Run-time: 9 minutes, 45 seconds
0:00 - 3:34 [ Room 2048 ]
3:35 - 5:25 [ eatingthegame ]
5:26 - 6:28 [ Visitors From Far Away to the State Machine ]
6:29 - 8:24 [ NINEEIGHT ]
8:25 - 9:45 [ 越界/粵界(transgression/cantosphere) ]
0:00 - 0:34 [Room 2048, 2017]
2017 Firehall Arts Centre Season (Vancouver), upcoming 2017 Public Energy Season (Peterborough), upcoming 2017 IMPACT Festival (Kitchener), upcoming 2017 MAI Season (Montreal).
Room 2048 (2048號房) — a dream machine for the Cantonese diaspora. In digital light and smoke, we pursue a history that is not ours. A living past, a dying future, and a stillborn present. We will lie. We will cheat. We will spend a thousand years here. Room 2048 is a multi-media dance theatre work for three performers with live-generated electronic sound and projection. It was originally conceived as a companion piece/sequel to NINEEIGHT and is currently in the second phase of development. Room 2048 premiered from April 11th - 15th, 2017 at the Firehall Arts Centre, with touring to Montreal and Kitchener, September - October.
* Room 2048 will be on tour in Fall 2017; following from NINEEIGHT and headed towards Was it the smell of solitude, this is the most recent project by Natalie Tin Yin Gan.
3:35 - 5:25 [eatingthegame, 2015]
2015 PuSh Festival, 2015 Uno Fest (Victoria), 2016 SummerWorks Fest (Toronto)
eatingthegame is a motivational keynote speech of, from, and between two worlds: West and East, business and culture, pragmatics and possibility, ethics and desire. ETG investigates the risky and destructive nature of international trade, with a focus on capital investment ties between North American cities and Asia. The piece explores alternative and multidisciplinary approaches to performance and audience engagement, drawing its inspirations from the theatrics of the business and financial sector.
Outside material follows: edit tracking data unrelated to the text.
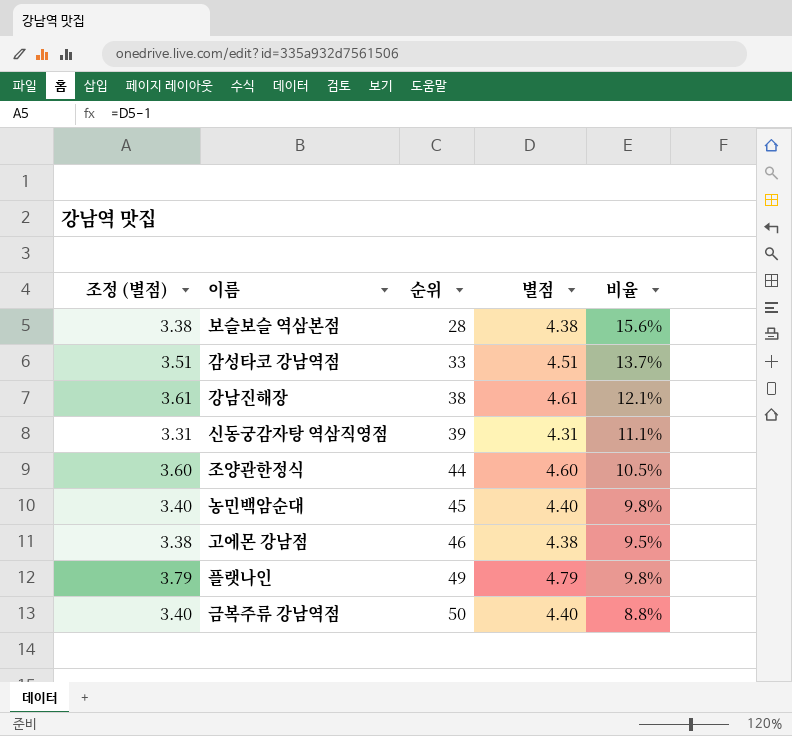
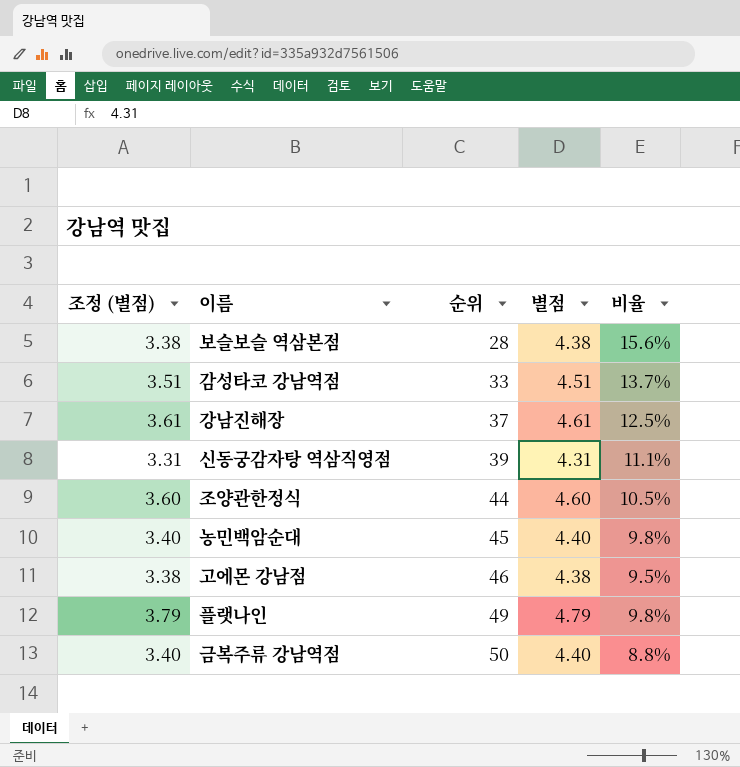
강남진해장 | 순위: 38 -> 37
강남진해장 | 비율: 12.1% -> 12.5%

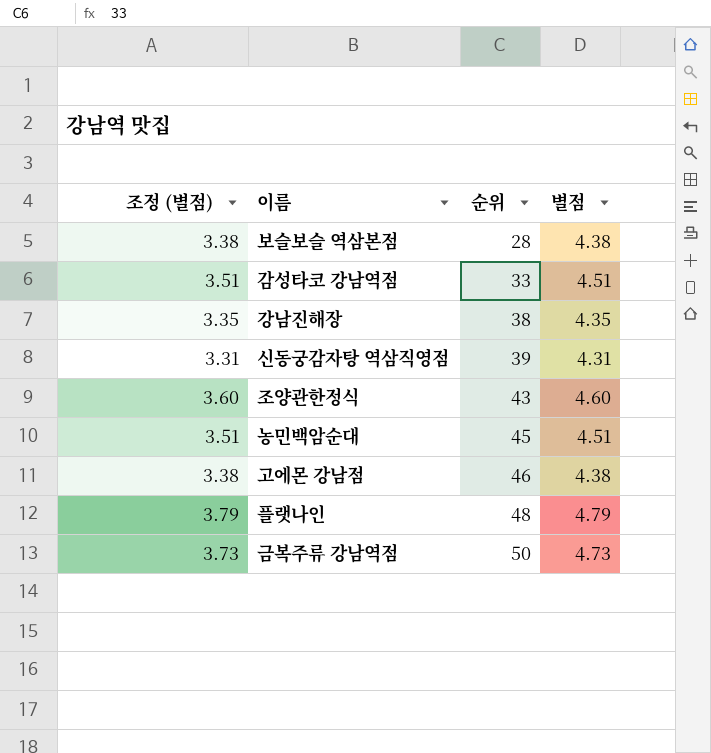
column 비율 | formula: [별점] / [순위] -> none
강남진해장 | 조정 (별점): 3.61 -> 3.35
강남진해장 | 순위: 37 -> 38
강남진해장 | 별점: 4.61 -> 4.35
조양관한정식 | 순위: 44 -> 43
농민백암순대 | 조정 (별점): 3.40 -> 3.51
농민백암순대 | 별점: 4.40 -> 4.51
플랫나인 | 순위: 49 -> 48
금복주류 강남역점 | 조정 (별점): 3.40 -> 3.73
금복주류 강남역점 | 별점: 4.40 -> 4.73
* A collaboration with a writer collaborator, Conor Wylie, displaying our use of new media in performance and our ambition in having a scene with an actor and their hologram.
5:26 - 6:28 [Visitors From Far Away to the State Machine, 2016]
2016 Music on Main Programming (Vancouver), 2017 PuSh International Performing Arts Festival (Vancouver)
Visitors From Far Away to the State Machine is a smutty multi-media theatre space opera with variable beginnings, middles, and endings. Two aliens travel millions of light years to Earth for their honeymoon. On their journey, they tease one another with sexy and profane stories from the past, present, and future. They arrive on planet Earth and their fantasy begins/continues/completes.
* Our full-length from this past May; we will be building upon these media techniques with No Foreigners. Visitors is also collaboratively written, and critiques global-political issues.
6:29 - 8:24 [NINEEIGHT, 2014]
CanAsian International Dance Festival (Toronto), Seattle International Dance Festival, Dancing on the Edge Festival (Vancouver), Western Arts Alliance Conference (Vancouver)
NINEEIGHT is a multi-media dance theatre work for three performers with live-generated electronic sound and projection. The work sources from Mo Lei Tau, a phenomenon of absurdist, comedic film that emerged in Hong Kong in the 1990’s. Through the lens of this peculiar cinematic language, the work unpacks the climate of political uncertainty and anxiety of Hong Kong in the years awaiting its return to the hands of Mainland China on July 1, 1997. NINEEIGHT reflects on personal fractures, disorientation, and the significance of “motherland” at times of political, social and geographical transition.
* One of our most toured shows; it is a deeper investigation of film-maker Stephen Chow’s work, through the medium of dance. Interest with intergenerational anxieties started here.
8:25 - 9:45 [越界/粵界(transgression/cantosphere), 2015]
2-month exhibition at Centre A Gallery (Vancouver's Chinatown)
An urgent celebration of Cantonese language and culture at a critical juncture. Hong Kong’s Umbrella Movement offers a window into the overwhelming political forces committed to the degradation of Cantonese ways of life and expression. Reflecting the overseas struggles are the local effects of rapid gentrification and the “historical”ization of Vancouver’s Chinatown, tempting the impending loss of an invaluable cultural space and irreplaceable knowledge.
越界/粵界 (transgression/cantosphere) transforms the delightful complexities of the Cantonese language into compelling audio, visual, and tactile experiences. Through dissection and play with Cantonese tonal structure, denoting/transforming meaning, the installation plays with exclusivity, revealing itself to people who speak the same tongue. 越界/粵界 (transgression/cantosphere) is language as a stand for Cantonese culture; Chinatown as a bastion for Cantonese people.
* Our first gallery exhibition -- themes of cultural-spacemaking and linguistic diversity originated with this project.